(Work to be completed)
Give back exactly the lines from the one containing "[152,1186,336,1203] /api/activities/:id ->" through the end of the records, including both, and no others.

Start of Provided data

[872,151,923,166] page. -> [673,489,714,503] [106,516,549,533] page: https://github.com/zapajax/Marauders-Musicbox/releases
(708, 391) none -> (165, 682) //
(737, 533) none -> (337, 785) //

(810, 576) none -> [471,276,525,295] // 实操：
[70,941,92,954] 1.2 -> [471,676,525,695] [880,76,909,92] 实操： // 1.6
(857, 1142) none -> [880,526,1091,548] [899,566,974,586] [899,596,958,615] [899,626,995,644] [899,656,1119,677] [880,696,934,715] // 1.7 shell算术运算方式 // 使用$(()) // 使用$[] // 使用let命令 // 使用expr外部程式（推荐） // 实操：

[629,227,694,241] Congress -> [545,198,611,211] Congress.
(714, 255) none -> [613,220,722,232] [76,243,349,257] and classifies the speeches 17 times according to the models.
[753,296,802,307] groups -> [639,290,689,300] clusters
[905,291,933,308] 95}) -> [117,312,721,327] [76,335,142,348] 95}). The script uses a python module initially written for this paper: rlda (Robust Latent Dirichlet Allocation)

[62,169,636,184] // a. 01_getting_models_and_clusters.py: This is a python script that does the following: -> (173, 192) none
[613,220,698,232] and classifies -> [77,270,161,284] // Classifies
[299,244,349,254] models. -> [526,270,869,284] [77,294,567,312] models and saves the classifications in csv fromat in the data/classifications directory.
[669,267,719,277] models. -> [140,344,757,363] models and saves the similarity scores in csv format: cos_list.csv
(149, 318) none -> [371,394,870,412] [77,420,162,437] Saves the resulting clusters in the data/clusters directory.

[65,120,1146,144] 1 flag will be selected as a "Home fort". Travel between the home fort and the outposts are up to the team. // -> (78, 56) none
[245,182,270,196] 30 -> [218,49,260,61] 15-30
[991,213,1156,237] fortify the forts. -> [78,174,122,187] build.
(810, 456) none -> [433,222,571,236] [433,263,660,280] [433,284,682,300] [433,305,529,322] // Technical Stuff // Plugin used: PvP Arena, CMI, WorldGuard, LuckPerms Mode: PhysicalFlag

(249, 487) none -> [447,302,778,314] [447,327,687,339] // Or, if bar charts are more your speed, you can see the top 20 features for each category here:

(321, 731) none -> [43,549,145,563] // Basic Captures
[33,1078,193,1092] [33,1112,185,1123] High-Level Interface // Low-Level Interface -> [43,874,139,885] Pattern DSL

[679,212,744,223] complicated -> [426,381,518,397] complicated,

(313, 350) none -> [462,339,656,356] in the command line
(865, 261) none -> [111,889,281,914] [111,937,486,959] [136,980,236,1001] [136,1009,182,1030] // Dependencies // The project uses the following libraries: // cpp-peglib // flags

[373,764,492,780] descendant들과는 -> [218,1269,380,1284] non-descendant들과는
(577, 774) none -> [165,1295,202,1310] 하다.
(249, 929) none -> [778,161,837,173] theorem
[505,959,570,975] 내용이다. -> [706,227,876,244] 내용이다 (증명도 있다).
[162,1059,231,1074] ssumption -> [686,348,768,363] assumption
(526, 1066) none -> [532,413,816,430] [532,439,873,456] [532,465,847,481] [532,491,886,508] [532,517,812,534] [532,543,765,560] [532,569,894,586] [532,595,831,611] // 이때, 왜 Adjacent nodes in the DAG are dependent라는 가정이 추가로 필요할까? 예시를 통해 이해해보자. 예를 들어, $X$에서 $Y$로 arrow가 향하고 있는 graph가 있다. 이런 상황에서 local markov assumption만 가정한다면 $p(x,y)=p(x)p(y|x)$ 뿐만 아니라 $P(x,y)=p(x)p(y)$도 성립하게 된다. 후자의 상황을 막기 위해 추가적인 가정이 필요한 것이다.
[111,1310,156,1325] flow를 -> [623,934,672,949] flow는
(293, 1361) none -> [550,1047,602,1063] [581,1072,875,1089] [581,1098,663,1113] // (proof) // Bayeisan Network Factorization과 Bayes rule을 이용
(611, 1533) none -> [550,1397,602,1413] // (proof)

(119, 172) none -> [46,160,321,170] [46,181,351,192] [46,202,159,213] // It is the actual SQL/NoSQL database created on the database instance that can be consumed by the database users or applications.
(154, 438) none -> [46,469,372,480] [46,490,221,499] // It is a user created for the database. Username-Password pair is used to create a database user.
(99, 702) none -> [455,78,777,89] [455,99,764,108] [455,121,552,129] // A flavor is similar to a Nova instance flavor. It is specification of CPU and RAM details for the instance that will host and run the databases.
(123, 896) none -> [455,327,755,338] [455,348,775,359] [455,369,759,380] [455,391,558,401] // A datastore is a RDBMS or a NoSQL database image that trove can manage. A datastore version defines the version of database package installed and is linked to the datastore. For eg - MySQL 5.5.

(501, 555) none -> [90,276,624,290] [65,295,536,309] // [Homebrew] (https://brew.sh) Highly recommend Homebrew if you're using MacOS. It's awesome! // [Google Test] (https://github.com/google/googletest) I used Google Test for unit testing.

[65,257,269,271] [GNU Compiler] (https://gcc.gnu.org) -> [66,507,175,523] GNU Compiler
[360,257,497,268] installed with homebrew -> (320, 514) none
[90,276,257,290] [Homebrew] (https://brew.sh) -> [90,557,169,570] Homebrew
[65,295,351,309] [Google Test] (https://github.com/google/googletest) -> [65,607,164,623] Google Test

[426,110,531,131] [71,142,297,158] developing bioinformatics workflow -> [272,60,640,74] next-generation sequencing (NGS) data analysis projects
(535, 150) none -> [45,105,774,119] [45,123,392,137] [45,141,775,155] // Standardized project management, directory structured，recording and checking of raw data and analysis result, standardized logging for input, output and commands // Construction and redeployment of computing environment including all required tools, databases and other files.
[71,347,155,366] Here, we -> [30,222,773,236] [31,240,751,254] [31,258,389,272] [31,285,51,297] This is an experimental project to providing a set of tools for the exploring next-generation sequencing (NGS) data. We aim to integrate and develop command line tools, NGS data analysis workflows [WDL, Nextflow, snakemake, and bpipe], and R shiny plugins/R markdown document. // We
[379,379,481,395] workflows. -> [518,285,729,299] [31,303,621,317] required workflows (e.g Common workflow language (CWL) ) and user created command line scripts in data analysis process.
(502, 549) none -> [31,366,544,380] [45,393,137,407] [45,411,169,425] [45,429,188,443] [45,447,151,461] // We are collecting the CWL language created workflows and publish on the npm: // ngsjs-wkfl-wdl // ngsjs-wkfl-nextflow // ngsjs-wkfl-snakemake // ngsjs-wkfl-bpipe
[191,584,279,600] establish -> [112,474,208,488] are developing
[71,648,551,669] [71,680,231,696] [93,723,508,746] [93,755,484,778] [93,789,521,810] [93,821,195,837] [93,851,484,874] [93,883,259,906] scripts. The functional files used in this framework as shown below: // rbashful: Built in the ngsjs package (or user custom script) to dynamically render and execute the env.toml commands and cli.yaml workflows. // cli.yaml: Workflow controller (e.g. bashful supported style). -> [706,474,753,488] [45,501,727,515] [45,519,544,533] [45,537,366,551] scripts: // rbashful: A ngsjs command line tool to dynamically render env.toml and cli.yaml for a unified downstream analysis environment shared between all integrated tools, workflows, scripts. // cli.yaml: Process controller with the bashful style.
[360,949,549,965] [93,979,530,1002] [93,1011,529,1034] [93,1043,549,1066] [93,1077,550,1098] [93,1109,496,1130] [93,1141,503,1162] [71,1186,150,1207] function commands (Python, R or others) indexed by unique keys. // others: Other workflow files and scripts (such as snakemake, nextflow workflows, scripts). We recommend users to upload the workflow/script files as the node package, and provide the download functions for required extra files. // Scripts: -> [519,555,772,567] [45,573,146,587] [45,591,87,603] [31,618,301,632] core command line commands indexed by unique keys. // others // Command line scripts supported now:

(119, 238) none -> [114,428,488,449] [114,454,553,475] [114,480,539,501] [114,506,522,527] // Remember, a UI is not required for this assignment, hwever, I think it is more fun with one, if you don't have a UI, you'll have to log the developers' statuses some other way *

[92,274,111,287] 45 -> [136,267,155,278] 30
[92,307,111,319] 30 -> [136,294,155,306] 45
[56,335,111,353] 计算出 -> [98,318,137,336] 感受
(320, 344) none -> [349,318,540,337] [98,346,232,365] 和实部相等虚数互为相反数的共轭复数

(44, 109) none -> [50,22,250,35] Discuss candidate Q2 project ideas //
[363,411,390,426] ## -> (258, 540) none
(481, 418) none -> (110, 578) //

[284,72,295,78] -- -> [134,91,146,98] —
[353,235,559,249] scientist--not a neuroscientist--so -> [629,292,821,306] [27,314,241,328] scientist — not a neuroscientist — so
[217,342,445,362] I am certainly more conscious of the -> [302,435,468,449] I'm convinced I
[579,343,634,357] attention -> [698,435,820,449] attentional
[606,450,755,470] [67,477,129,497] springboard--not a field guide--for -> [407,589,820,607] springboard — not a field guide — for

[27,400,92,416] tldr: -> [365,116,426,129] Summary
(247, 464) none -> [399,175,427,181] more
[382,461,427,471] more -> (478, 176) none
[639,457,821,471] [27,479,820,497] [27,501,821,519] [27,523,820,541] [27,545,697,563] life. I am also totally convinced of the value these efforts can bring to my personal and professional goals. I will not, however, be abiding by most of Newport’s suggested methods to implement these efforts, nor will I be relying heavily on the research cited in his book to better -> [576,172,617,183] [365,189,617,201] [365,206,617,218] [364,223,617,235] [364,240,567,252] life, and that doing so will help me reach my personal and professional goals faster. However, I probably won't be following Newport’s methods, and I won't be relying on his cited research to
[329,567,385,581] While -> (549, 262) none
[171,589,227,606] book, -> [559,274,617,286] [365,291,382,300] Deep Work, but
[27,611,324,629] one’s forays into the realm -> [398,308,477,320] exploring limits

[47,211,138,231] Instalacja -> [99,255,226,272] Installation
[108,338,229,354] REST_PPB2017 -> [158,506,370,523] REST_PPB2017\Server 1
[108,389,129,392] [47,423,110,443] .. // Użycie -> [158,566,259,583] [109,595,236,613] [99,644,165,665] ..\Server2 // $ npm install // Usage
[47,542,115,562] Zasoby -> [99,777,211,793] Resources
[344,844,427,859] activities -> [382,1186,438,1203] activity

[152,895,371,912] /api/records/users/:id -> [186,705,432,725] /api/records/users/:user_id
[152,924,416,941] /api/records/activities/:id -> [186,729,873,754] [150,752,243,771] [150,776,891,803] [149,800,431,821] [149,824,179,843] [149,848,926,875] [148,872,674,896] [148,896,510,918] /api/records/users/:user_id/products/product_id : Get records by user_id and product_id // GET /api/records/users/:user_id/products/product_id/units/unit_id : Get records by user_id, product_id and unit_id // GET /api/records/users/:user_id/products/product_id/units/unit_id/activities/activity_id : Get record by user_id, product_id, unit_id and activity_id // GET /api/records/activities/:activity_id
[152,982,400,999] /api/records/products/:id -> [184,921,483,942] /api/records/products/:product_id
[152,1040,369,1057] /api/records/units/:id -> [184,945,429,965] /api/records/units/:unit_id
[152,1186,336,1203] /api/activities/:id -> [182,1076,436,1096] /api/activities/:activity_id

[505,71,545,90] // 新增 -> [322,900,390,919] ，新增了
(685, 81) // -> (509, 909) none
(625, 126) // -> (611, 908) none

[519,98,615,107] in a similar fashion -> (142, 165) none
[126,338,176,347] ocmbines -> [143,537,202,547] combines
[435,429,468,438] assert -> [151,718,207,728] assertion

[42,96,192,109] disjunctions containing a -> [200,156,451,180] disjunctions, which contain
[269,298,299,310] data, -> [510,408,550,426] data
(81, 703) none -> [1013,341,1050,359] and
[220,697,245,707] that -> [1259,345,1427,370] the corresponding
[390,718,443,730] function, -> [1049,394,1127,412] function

End of Provided data

(Response box)
[152,1186,336,1203] /api/activities/:id -> [182,1076,436,1096] /api/activities/:activity_id

[505,71,545,90] // 新增 -> [322,900,390,919] ，新增了
(685, 81) // -> (509, 909) none
(625, 126) // -> (611, 908) none

[519,98,615,107] in a similar fashion -> (142, 165) none
[126,338,176,347] ocmbines -> [143,537,202,547] combines
[435,429,468,438] assert -> [151,718,207,728] assertion

[42,96,192,109] disjunctions containing a -> [200,156,451,180] disjunctions, which contain
[269,298,299,310] data, -> [510,408,550,426] data
(81, 703) none -> [1013,341,1050,359] and
[220,697,245,707] that -> [1259,345,1427,370] the corresponding
[390,718,443,730] function, -> [1049,394,1127,412] function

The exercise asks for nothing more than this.